### [REQUIRED WORK]
Your answer should consist only of the lines below from the one with "- TODO: test with x86" through the one with "Program (RISC-V only)", copied exactly.

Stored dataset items
Content starts
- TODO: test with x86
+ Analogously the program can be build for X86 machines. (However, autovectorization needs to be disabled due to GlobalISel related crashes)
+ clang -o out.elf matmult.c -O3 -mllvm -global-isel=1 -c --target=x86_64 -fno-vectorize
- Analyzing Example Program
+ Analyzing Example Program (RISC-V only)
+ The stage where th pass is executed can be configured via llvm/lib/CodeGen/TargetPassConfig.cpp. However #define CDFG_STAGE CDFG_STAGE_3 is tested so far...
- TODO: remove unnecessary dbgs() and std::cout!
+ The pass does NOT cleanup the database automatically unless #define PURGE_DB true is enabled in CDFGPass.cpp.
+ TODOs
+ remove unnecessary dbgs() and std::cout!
Content ends
Content starts
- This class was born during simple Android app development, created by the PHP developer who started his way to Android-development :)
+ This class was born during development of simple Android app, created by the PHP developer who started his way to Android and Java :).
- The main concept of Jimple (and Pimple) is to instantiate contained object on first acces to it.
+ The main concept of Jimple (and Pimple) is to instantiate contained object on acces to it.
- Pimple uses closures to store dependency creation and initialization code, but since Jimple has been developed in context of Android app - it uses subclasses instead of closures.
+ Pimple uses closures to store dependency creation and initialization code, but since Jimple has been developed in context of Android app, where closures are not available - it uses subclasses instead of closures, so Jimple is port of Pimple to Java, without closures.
Content ends
### [ANSWER SECTION]
- TODO: test with x86
+ Analogously the program can be build for X86 machines. (However, autovectorization needs to be disabled due to GlobalISel related crashes)
+ clang -o out.elf matmult.c -O3 -mllvm -global-isel=1 -c --target=x86_64 -fno-vectorize
- Analyzing Example Program
+ Analyzing Example Program (RISC-V only)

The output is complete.